Pourquoi certaines histoires d'amour durent-elles toute une vie alors que d'autres s'éteignent malgré des débuts prometteurs ?
Cette question traverse les générations. Derrière chaque rupture se cachent souvent des attentes, des blessures, des transformations et des silences que l'on n'avait pas vus venir.
Une question qui traverse les années
Il est des sujets qui me poursuivent précisément parce qu'ils continuent de m'échapper.
La relation entre un homme et une femme est de ceux-là.
Depuis des années, j'écoute les confidences, les joies, les blessures, les séparations et les retrouvailles. Je lis. Je réfléchis. Je m'interroge.
Et plus le temps passe, plus une question s'impose à moi : pourquoi une relation qui commence presque toujours sous le signe de l'espérance finit-elle si souvent sous celui de la déception ?
Nous idéalisons la rencontre amoureuse.
Nous lui prêtons parfois un pouvoir presque magique. Certains y voient l'aboutissement de leur existence. D'autres imaginent qu'ils y trouveront enfin la paix, le bonheur durable, parfois même une forme d'Éden.
Comme si la bonne rencontre devait remettre chaque pièce de notre vie à sa place.
Pourtant, la réalité raconte souvent une autre histoire.
Demandons-nous trop à l'amour ?
Il ne s'agit pas de dire que les couples sont condamnés à l'échec. Heureusement, beaucoup traversent les années avec une admirable solidité.
Mais il suffit d'observer autour de soi pour constater que les séparations, les désillusions, les blessures et les regrets sont loin d'être exceptionnels.
Une autre question s'impose alors.
Et si nous demandions à l'amour davantage qu'il ne peut offrir ?
Peut-être attendons-nous de l'autre qu'il guérisse nos blessures, apaise nos peurs et donne enfin un sens à notre existence.
Aucun être humain ne peut porter une telle responsabilité.
Aimer une personne… ou l'idée que l'on s'en fait ?
Nous ne tombons pas seulement amoureux d'une personne. Nous tombons souvent amoureux de l'idée que nous nous faisons d'elle.
Nous projetons sur l'autre nos rêves, nos manques, nos attentes silencieuses. C'est souvent là que naissent les malentendus que j'évoque dans « L'amour, à marée basse », lorsque deux êtres cessent peu à peu de donner le même sens aux mêmes gestes.
Tant que cette projection résiste, tout semble évident. Puis le quotidien fait son œuvre. L'être réel apparaît peu à peu. Non pas moins beau, mais plus humain.
Et c'est souvent là que commence la véritable histoire.
La véritable question
On parle beaucoup de trouver la bonne personne.
Je me demande si ce n'est pas la mauvaise question.
La vraie serait peut-être celle-ci :
Comment deux personnes peuvent-elles continuer à se choisir alors qu'elles changent sans cesse ?
Car nous ne sommes jamais les mêmes.
Celui que j'étais à trente ans n'est plus celui que je suis aujourd'hui.
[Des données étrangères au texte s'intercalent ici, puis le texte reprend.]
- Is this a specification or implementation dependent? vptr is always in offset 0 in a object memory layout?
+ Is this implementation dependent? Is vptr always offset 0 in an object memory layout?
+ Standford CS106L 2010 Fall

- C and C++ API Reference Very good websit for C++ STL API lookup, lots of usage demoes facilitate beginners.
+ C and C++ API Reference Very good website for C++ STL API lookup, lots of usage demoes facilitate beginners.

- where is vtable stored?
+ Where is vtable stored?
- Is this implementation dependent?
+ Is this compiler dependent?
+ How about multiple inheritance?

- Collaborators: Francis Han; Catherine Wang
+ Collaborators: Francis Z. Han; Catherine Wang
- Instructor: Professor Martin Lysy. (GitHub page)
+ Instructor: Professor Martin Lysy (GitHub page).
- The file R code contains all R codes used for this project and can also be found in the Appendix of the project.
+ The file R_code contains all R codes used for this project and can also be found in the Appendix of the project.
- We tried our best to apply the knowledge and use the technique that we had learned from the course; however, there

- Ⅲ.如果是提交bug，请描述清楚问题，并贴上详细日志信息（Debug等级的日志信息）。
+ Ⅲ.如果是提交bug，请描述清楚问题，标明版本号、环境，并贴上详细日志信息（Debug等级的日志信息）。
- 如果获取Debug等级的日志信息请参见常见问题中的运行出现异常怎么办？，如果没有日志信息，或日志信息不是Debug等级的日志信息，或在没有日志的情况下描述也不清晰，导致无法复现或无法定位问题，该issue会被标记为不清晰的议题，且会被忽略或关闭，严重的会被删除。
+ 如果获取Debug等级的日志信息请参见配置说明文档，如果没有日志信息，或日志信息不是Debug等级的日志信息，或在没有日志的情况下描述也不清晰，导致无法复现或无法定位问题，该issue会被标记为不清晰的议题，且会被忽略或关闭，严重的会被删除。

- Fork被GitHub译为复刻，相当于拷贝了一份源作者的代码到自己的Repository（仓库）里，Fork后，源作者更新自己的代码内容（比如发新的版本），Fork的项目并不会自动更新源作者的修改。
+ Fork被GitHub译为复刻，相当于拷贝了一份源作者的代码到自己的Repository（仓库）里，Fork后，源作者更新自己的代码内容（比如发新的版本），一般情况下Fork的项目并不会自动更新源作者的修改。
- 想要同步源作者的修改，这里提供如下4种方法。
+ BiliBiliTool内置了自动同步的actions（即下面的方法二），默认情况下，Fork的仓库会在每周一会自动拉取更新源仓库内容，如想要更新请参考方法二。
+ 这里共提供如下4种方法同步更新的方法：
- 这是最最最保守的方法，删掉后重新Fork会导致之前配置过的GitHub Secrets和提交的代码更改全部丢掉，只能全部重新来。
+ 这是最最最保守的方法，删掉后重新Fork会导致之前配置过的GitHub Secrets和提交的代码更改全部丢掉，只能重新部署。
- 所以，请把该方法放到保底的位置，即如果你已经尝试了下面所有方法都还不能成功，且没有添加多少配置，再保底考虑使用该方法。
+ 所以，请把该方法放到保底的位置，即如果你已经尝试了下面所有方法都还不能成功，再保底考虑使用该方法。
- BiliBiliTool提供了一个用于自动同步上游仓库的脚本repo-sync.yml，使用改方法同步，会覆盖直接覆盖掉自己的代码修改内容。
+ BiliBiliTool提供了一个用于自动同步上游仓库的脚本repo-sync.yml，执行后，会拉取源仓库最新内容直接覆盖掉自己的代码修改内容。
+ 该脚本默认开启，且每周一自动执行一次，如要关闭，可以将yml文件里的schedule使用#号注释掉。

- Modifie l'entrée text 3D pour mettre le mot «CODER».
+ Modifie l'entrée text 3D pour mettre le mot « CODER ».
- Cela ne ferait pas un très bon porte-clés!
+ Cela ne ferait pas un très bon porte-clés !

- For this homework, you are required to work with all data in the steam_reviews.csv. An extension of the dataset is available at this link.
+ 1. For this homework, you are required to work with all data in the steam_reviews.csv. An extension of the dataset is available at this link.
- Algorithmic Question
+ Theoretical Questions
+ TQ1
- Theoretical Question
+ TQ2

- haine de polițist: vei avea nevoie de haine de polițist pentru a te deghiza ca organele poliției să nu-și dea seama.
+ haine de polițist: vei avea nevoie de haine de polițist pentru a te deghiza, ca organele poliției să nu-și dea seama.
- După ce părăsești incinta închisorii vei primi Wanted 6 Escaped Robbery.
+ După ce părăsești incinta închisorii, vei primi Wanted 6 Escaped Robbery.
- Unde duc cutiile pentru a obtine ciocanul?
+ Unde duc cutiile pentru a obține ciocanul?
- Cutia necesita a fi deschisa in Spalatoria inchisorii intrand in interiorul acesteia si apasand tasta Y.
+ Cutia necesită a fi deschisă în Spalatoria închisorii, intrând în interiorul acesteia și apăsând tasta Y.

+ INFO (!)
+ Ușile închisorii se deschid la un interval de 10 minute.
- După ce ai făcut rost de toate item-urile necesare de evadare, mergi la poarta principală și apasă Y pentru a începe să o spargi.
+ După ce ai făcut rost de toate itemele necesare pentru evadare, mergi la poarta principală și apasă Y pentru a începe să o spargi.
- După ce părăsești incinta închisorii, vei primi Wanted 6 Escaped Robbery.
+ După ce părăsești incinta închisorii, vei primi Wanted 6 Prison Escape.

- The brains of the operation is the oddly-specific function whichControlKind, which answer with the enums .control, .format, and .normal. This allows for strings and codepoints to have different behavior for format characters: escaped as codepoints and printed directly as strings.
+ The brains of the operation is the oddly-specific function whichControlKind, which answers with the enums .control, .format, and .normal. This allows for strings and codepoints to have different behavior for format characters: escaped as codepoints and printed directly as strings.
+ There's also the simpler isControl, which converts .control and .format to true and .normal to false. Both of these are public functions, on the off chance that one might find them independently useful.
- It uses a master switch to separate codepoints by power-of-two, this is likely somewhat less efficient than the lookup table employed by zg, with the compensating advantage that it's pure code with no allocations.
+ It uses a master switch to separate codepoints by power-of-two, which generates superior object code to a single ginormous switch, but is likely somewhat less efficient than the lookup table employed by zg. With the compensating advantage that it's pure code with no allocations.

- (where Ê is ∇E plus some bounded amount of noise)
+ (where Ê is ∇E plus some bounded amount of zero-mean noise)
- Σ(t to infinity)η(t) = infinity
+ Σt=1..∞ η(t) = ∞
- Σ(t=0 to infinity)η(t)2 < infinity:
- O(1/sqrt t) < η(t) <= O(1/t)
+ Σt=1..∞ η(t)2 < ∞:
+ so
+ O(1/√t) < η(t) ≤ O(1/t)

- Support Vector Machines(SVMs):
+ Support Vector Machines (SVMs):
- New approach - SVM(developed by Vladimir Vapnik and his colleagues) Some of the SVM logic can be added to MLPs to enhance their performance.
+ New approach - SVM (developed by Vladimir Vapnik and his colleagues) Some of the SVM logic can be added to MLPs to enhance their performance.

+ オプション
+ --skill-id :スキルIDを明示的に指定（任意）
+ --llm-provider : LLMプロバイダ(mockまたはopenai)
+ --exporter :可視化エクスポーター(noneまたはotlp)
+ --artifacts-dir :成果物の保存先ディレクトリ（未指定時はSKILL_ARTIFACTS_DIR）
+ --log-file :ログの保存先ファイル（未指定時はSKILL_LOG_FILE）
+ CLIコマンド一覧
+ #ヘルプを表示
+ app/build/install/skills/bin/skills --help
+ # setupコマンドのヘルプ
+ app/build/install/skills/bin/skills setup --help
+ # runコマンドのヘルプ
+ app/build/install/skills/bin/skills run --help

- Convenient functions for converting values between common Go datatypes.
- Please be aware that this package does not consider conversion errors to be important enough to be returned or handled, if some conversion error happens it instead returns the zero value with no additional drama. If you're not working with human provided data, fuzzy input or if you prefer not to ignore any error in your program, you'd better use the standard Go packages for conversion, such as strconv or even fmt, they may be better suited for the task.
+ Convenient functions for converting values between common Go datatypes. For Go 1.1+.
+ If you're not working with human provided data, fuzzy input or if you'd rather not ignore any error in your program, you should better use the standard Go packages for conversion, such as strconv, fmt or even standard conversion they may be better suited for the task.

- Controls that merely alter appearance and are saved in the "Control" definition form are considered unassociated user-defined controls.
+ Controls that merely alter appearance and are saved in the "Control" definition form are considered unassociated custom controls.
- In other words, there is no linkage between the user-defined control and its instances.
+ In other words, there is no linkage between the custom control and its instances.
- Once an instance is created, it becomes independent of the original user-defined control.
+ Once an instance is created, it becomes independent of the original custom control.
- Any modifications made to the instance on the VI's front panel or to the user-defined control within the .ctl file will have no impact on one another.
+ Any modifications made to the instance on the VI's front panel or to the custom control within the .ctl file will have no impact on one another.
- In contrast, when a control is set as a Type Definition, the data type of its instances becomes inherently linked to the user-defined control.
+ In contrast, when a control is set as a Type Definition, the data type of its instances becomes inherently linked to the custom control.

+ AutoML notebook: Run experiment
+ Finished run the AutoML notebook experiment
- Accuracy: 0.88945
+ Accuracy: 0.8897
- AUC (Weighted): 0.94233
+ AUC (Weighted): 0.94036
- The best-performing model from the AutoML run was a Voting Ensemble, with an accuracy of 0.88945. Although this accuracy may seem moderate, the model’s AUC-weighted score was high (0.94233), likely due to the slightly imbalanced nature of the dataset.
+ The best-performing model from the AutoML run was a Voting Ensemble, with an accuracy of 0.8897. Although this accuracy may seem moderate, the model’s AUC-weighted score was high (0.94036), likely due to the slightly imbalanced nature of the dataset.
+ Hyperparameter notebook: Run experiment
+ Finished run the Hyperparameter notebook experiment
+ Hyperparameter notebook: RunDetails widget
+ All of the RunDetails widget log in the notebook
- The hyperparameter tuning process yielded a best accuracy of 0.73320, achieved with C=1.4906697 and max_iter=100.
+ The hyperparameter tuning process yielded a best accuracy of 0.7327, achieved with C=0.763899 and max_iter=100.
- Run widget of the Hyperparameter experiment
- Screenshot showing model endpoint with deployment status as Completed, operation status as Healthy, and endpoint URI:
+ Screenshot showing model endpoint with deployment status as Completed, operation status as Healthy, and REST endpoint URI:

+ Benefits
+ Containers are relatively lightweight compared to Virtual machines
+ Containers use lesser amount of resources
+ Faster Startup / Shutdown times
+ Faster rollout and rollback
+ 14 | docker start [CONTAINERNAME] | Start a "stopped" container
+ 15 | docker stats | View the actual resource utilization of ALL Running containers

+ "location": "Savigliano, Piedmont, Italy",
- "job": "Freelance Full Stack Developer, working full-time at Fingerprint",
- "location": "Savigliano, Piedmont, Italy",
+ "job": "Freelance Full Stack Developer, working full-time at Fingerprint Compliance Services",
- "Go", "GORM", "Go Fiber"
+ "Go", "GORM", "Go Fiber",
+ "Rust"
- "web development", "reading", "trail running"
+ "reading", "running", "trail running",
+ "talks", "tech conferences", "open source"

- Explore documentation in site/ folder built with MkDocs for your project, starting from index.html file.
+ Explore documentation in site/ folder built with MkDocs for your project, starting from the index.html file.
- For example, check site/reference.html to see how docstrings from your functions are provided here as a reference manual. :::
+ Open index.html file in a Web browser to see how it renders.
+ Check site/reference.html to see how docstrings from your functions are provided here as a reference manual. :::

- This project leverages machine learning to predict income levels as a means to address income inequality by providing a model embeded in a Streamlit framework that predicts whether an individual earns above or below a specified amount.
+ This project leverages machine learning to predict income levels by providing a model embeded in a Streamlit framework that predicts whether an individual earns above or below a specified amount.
Nos convictions évoluent, nos priorités changent, nos blessures cicatrisent… ou se rouvrent. Certaines ne se referment vraiment qu'au prix d'un pardon, sans doute le mot le plus difficile à prononcer.
Aimer quelqu'un pendant trente ou quarante ans, c'est peut-être aimer plusieurs personnes successives, sans jamais voir changer le visage que l'on aime.
Ce qui fait durer un couple
Peut-être est-ce là le véritable défi.
Ce ne sont pas deux individus qui doivent rester identiques pour que le couple survive. C'est leur capacité à accueillir les transformations de l'autre sans cesser de le reconnaître.
Avant de s'engager, il faudrait peut-être moins chercher la personne idéale que se poser quelques questions essentielles :
- Suis-je à la recherche d'un compagnon de route… ou d'un sauveur ?
- Suis-je capable d'aimer quelqu'un qui ne correspondra jamais parfaitement à mon idéal ?
- Est-ce que je souhaite partager une vie ou simplement combler une solitude ?
- Suis-je prêt à accepter que l'autre ne me ressemble pas ?
- Et surtout, suis-je disposé à évoluer avec lui sans lui demander de rester celui ou celle dont je suis tombé amoureux il y a vingt ans ?
L'amour est un chemin
Je n'ai pas les réponses.
Je doute même qu'il existe une recette du bonheur à deux.
Mais je suis de plus en plus convaincu d'une chose.
La réussite d'une relation ne dépend peut-être pas de la rencontre de deux êtres extraordinaires.
Elle dépend peut-être de deux êtres assez lucides pour comprendre que l'amour n'est pas une destination.
C'est un chemin.
Un chemin sur lequel il faut accepter de redécouvrir, encore et encore, celui ou celle qui marche à nos côtés.
Et peut-être aussi se redécouvrir soi-même.